Creative Commons License

Kevseroğlu Ö., Kurban R.

AICCONF '24: Cognitive Models and Artificial Intelligence Conference (Association for Computing Machinery, NY, US), İstanbul, Türkiye, 25 Mayıs 2024, ss.196-201 identifier

  • Yayın Türü: Bildiri / Tam Metin Bildiri
  • Doi Numarası: 10.1145/3660853.3660913
  • Basıldığı Şehir: İstanbul
  • Basıldığı Ülke: Türkiye
  • Sayfa Sayıları: ss.196-201
  • Abdullah Gül Üniversitesi Adresli: Evet

Özet

The categorization of images captured during the documentation of architectural structures is a crucial aspect of preserving cultural heritage in digital form.
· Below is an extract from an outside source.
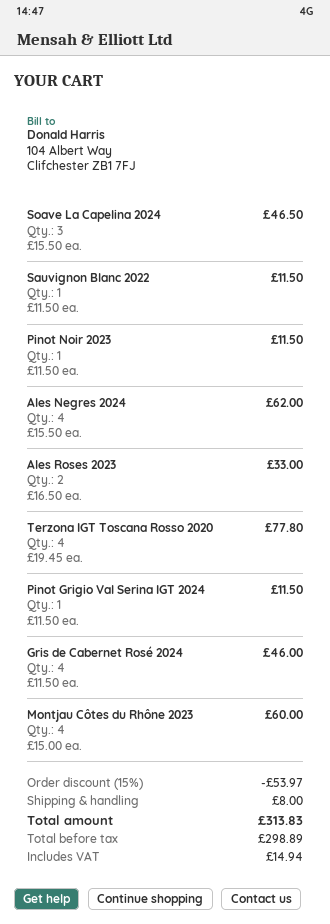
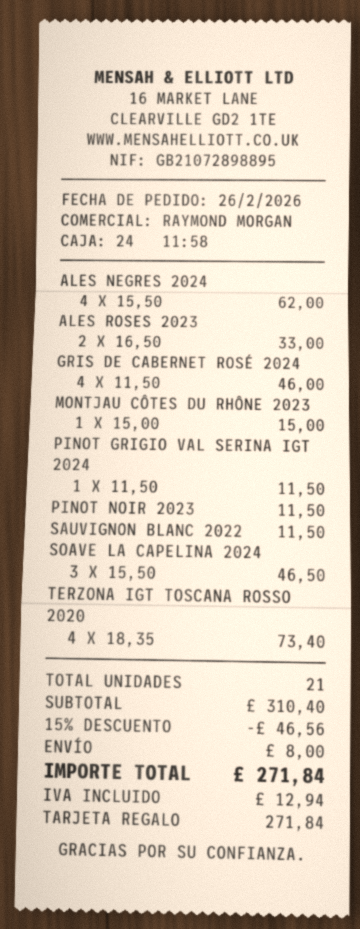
Terzona IGT Toscana Rosso 2020: 4 x 19.45 = 77.80 -> 4 x 18.35 = 73.40
Montjau Côtes du Rhône 2023: 4 x 15.00 = 60.00 -> 1 x 15.00 = 15.00
discount: 15% = 53.97 -> 15% = 46.56
tax: 14.94 -> 12.94
total: 313.83 -> 271.84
Dealing with a large volume of images makes this categorization process laborious and time-consuming, often leading to errors. Introducing automatic techniques to aid in sorting would streamline this process, enhancing the efficiency of digital documentation. Proper classification of these images facilitates improved organization and more effective searches using specific terms, thereby aiding in the analysis and interpretation of the heritage asset. This study primarily focuses on applying deep learning techniques, specifically SqueezeNet convolutional neural networks (CNNs), for classifying images of architectural heritage. The effectiveness of training these networks from scratch versus fine-tuning pre-existing models is examined. In this study, we concentrate on identifying significant elements within images of buildings with architectural heritage significance of Kayseri Culture Route. Since no suitable datasets for network training were found, a new dataset was created. Transfer learning enables the use of pre-trained convolutional neural networks to specific image classification tasks. In the experiments, 99.8% of classification accuracy have been achieved by using SqueezeNet, suggesting that the implementation of the technique can substantially enhance the digital documentation of architectural heritage.